29/05/2026
𝗔 𝟰𝟴 𝗔𝗡̃𝗢𝗦 𝗗𝗘 𝗟𝗔 𝗠𝗔𝗦𝗔𝗖𝗥𝗘 𝗗𝗘 𝗣𝗔𝗡𝗭𝗢́𝗦: 𝗠𝗘𝗠𝗢𝗥𝗜𝗔, 𝗝𝗨𝗦𝗧𝗜𝗖𝗜𝗔 𝗬 𝗗𝗜𝗚𝗡𝗜𝗗𝗔𝗗 𝗜𝗡𝗗𝗜́𝗚𝗘𝗡𝗔 𝗬 𝗖𝗔𝗠𝗣𝗘𝗦𝗜𝗡𝗔
El Comité de Unidad Campesina (CUC) conmemora este día los 48 años de la histórica y dolorosa Masacre de Panzós, ocurrida el 29 de mayo de 1978 en el municipio de Panzós, Alta Verapaz, donde alrededor de un centenar de campesinos y campesinas q’eqchi’ fueron asesinados por el Ejército de Guatemala mientras exigían el reconocimiento de sus derechos sobre la tierra y territorio.
Este hecho marcó un antes y un después en la historia del movimiento campesino y popular en Guatemala. La masacre no solo evidenció la violencia estructural contra los pueblos indígenas, sino que también expuso la criminalización de las legítimas demandas por tierra ancestrales, justicia social y dignidad.
A 48 años de este crimen, desde el CUC reafirmamos que la memoria histórica es un acto de resistencia.
Recordar a las víctimas de Panzós es honrar su lucha y su legado, pero también es denunciar la impunidad que aún persiste en el país.
La falta de justicia sigue siendo una deuda histórica del Estado de Guatemala con las comunidades afectadas.
En este contexto, denunciamos también la grave situación actual derivada del incumplimiento del Acuerdo Agrario suscrito, el 7 de febrero de 2024, entre el gobierno del presidente Bernardo Arévalo y organizaciones campesinas, entre ellas el CUC. Dicho acuerdo contemplaba compromisos para empezar a atender la conflictividad agraria, fortalecer la economía campesina, impulsar la Política Nacional de Desarrollo Rural y establecer mecanismos permanentes de diálogo. Sin embargo, a más de dos años de su firma, estos compromisos han tenido muy pocos avances y, en la práctica, permanecen estancados y sin avances significativos.
Las organizaciones campesinas hemos agotado las vías de diálogo institucional, incluyendo solicitudes formales de audiencia y el ejercicio del derecho de petición, sin obtener respuestas efectivas por parte del Ejecutivo. Esta falta de voluntad política ha obligado a recurrir a acciones legales, como el amparo presentado ante la Corte de Constitucionalidad, evidenciando el incumplimiento de los compromisos asumidos por el Estado.
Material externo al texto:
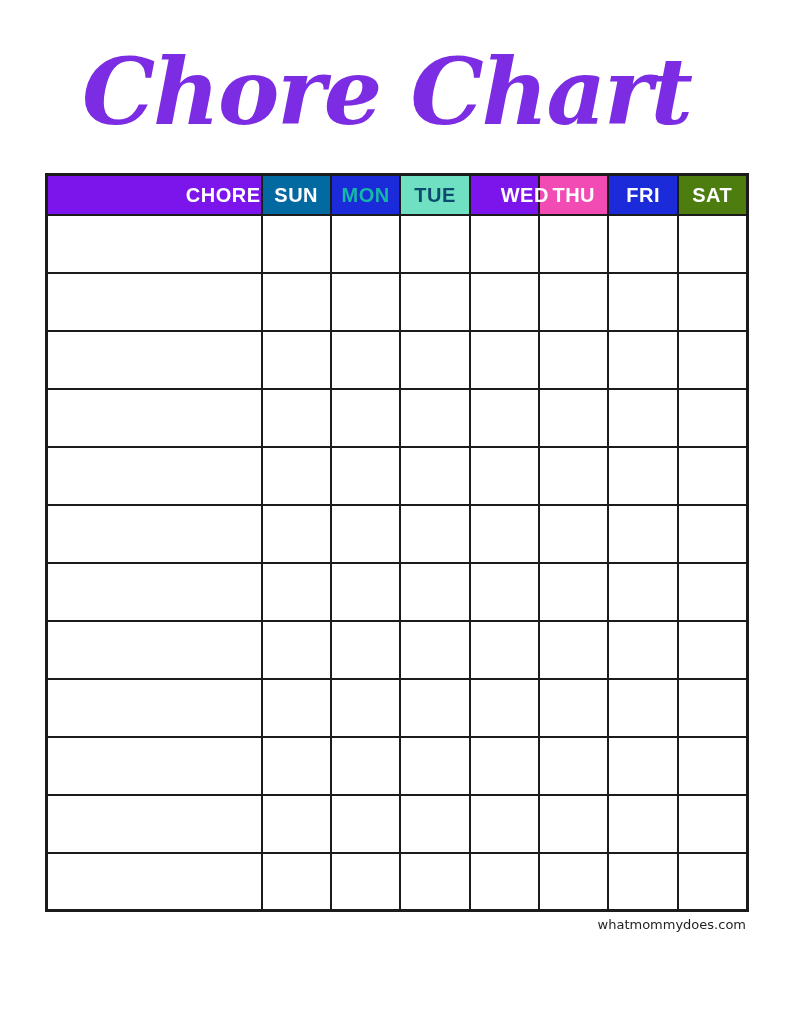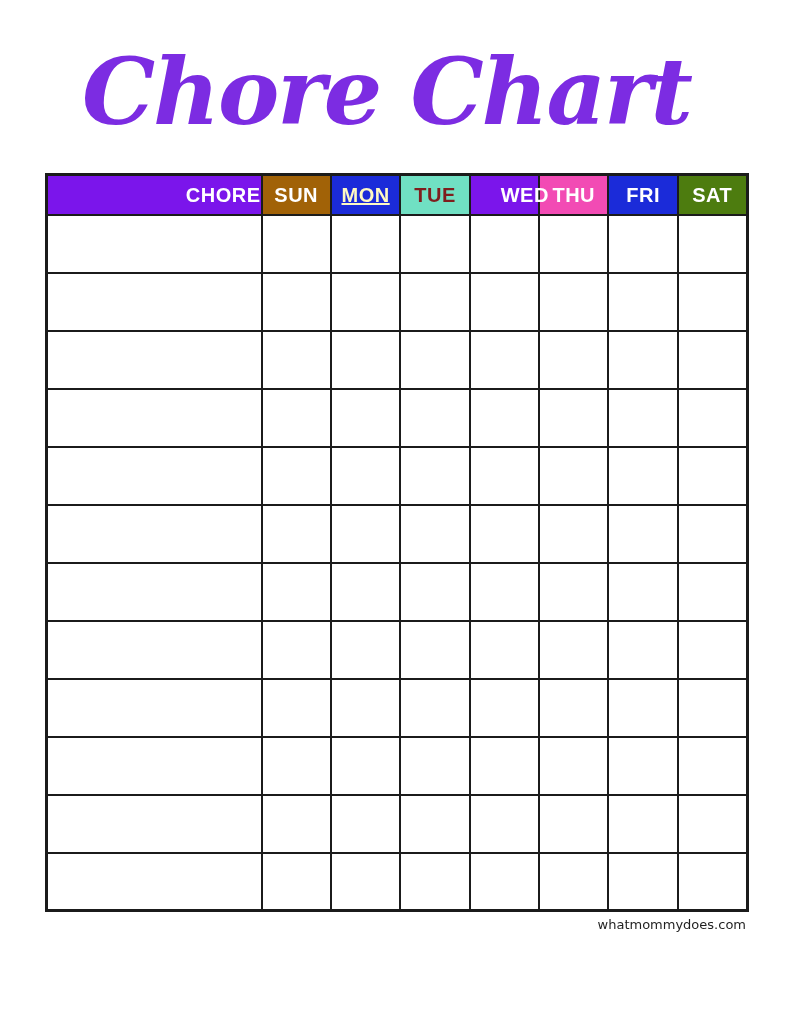"SUN" th { background: #a16207 -> #0369a1 }
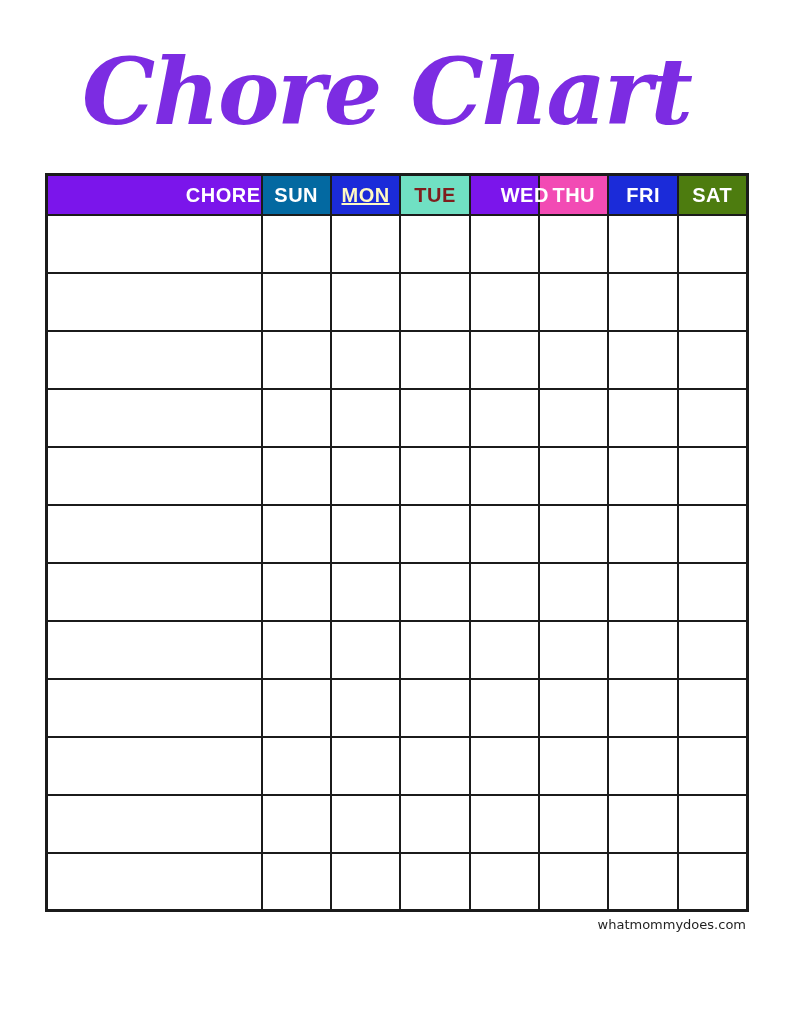"MON" th { color: #fef9c3 -> #14b8a6; text-decoration: underline -> none }
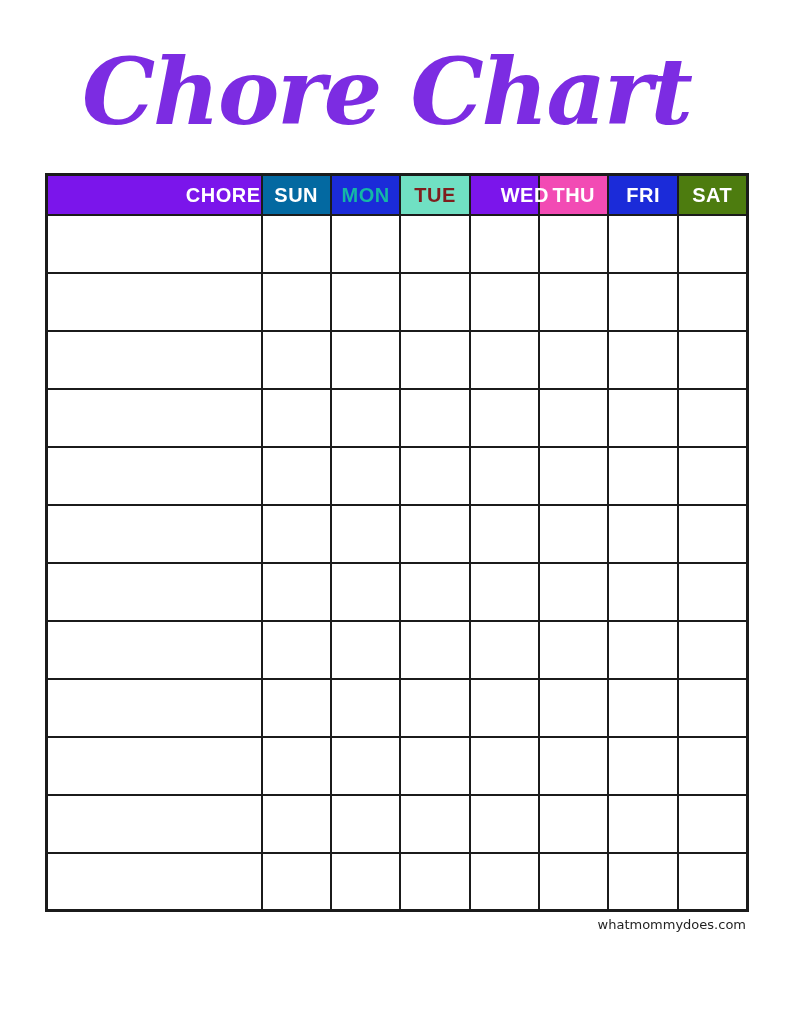"TUE" th { color: #7f1d1d -> #0c4a6e }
Hoy, como entonces, las comunidades campesinas e indígenas continúan enfrentando el despojo de sus territorios, desalojos violentos, pobreza, exclusión y criminalización. Las condiciones estructurales que dieron origen a la Masacre de Panzós no han sido superadas plenamente, y se reproducen en el presente bajo nuevas formas.
Por ello, reiteramos nuestra exigencia de:
• Resarcimiento y Justicia para las víctimas de la Masacre de Panzós.
• Cumplimiento inmediato del Acuerdo Agrario firmado en 2024.
• Reconocimiento pleno de los derechos territoriales de los pueblos indígenas.
• Políticas públicas que garanticen acceso a la tierra, desarrollo rural integral y respeto a la autodeterminación de los pueblos.
• El fin de la criminalización de líderes y lideresas comunitarias.
El CUC hace un llamado a la sociedad guatemalteca y a la comunidad internacional a no olvidar. La memoria es fundamental para construir un futuro diferente, basado en la justicia, la equidad y el respeto a los derechos humanos.
A 48 años de Panzós, la lucha sigue.
¡𝙋𝙖𝙣𝙯𝙤́𝙨 𝙫𝙞𝙫𝙚 𝙚𝙣 𝙡𝙖 𝙢𝙚𝙢𝙤𝙧𝙞𝙖 𝙮 𝙚𝙣 𝙡𝙖 𝙡𝙪𝙘𝙝𝙖 𝙙𝙚𝙡 𝙥𝙪𝙚𝙗𝙡𝙤!